The observations of the quasar's accretion disc – the glowing disc of matter that has been heated up as it is sucked into the central black hole – have revealed unique details of its size and temperature, observations that were only made possible using the gravitational lensing technique. This method relies on stars in an intervening galaxy located between the space telescope and the distant black hole magnifying light streaming from the quasar.


This picture shows a quasar that has been gravitationally lensed by a galaxy in the foreground, which can be seen as a faint shape around the two bright images of the quasar. Image: NASA, ESA and J.A. Muñoz (University of Valencia).

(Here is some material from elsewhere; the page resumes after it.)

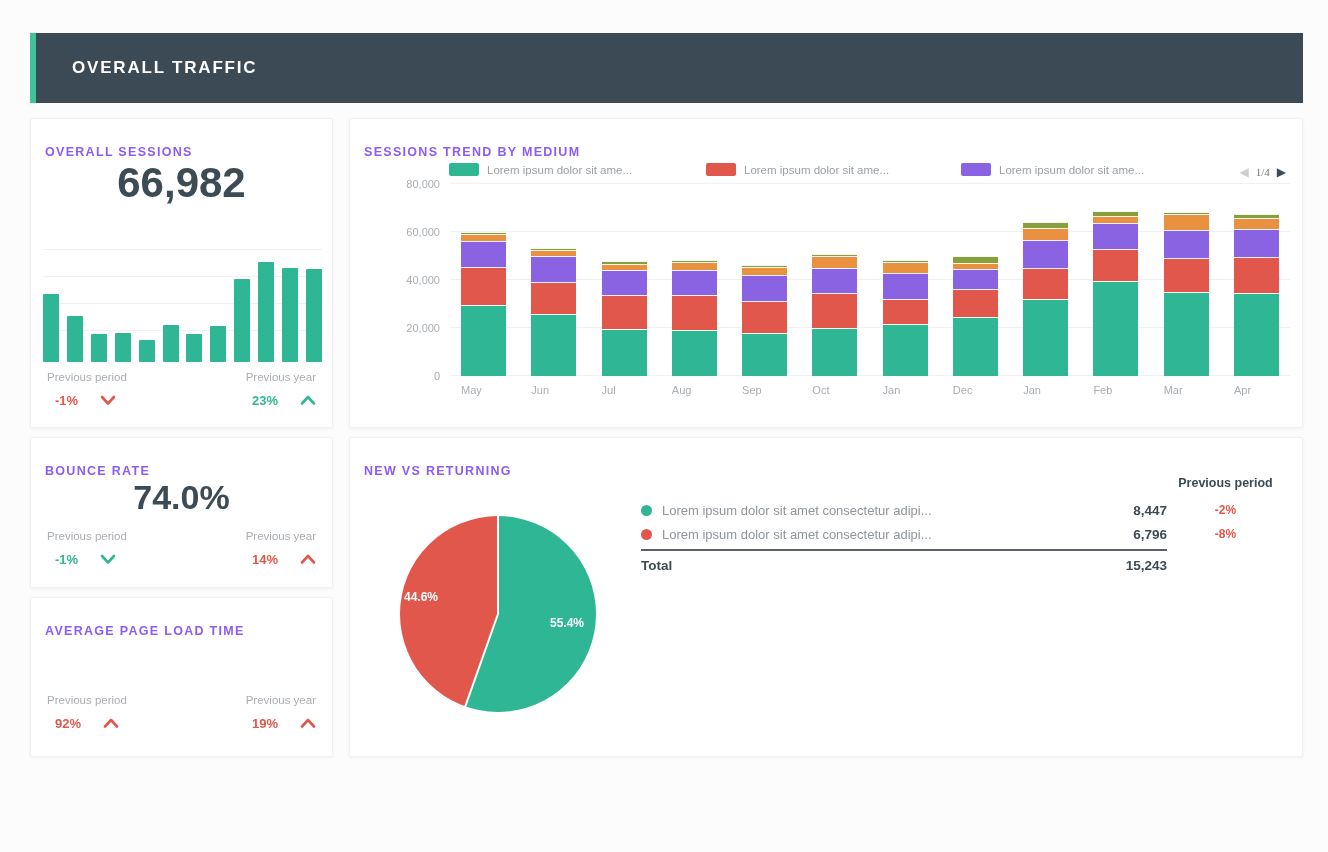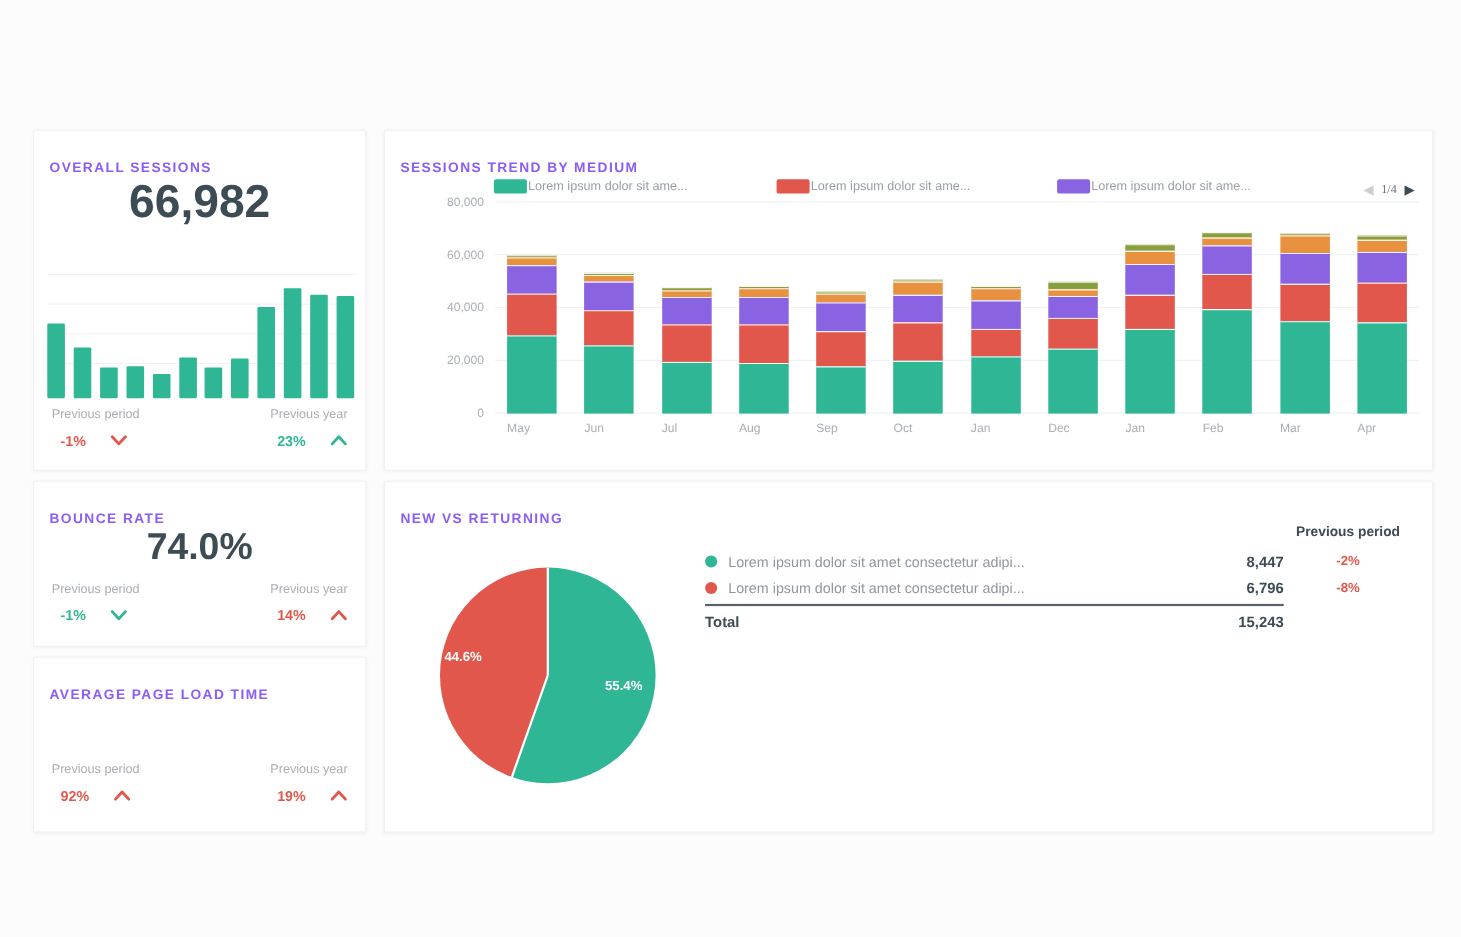"OVERALL TRAFFIC" div.header { html: none -> <div> <div></div> <div>OVERALL TRAFFIC</div> </div> }
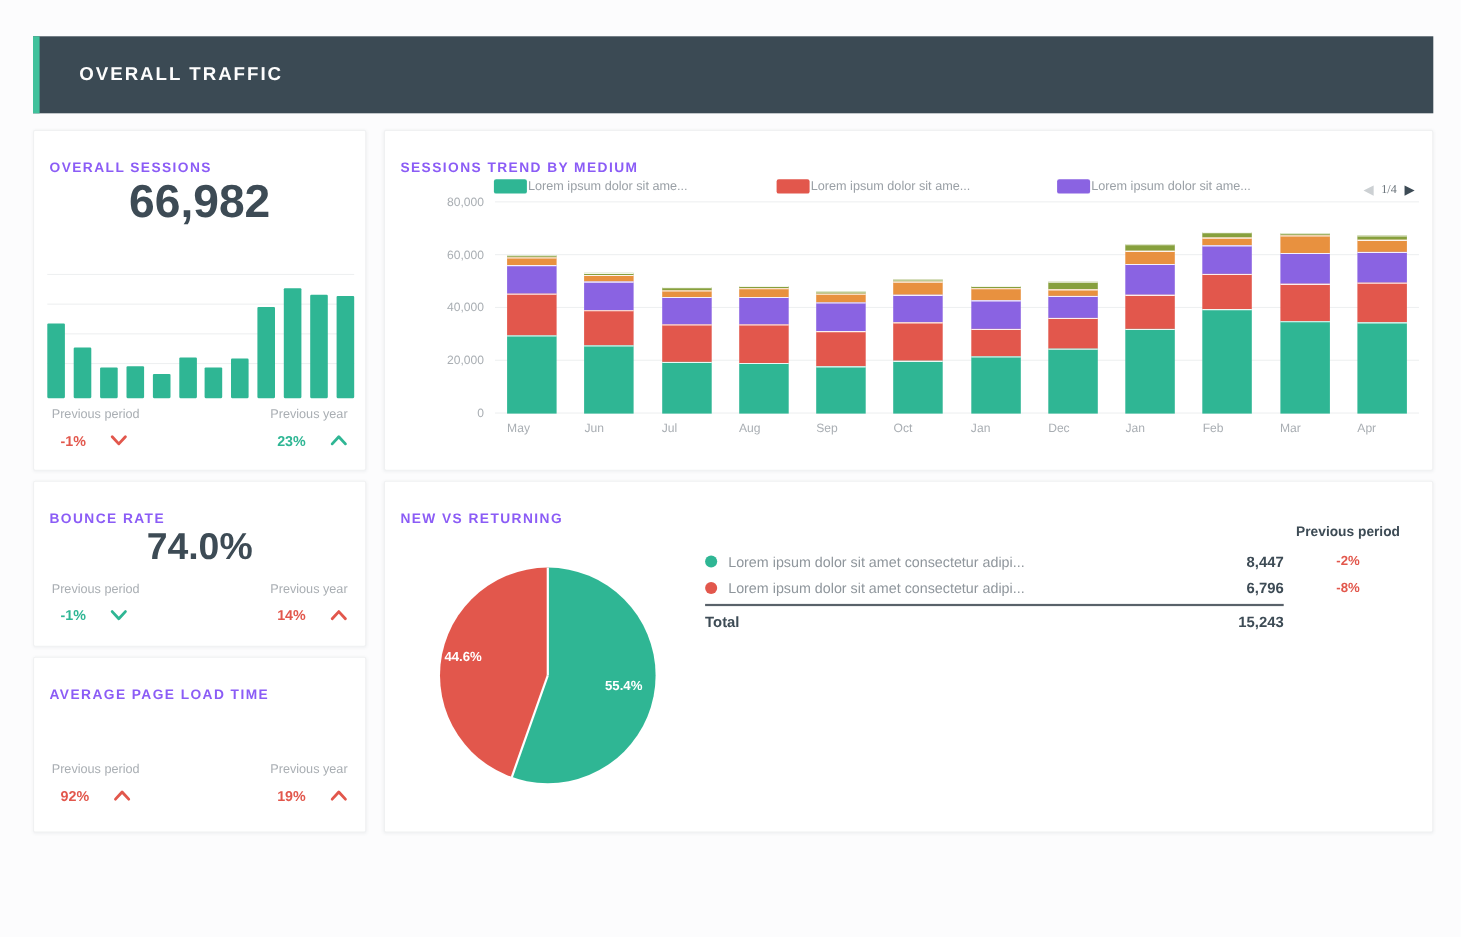"Lorem ipsum dolor sit ame..." .legend-item { gap: 1px -> 8px }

For one quasar, known as HE 1104-1805, the stars in the intervening galaxy passed through the path of the light from the quasar such that they amplified the signals from different parts of the accretion disc, enabling astronomers to construct a colour profile across the disc.

The colours could then be translated into temperatures, since hot matter closest to the black hole emits at bluer wavelengths than material further out. These temperature readings could then be converted into distance measurements, allowing the astronomers to arrive at an estimate of the diameter of the disc of between four and eleven light-days across, or 100 to 300 billion kilometres.

"These kinds of observations are quite difficult," says lead scientist Jose Muñoz. "But our team is leading projects to detect as much as possible this effect in order to constrain much better the physical properties of the quasar accretion discs. This result is very relevant because it implies we are now able to obtain observational data on the structure of these systems, rather than relying on theory alone."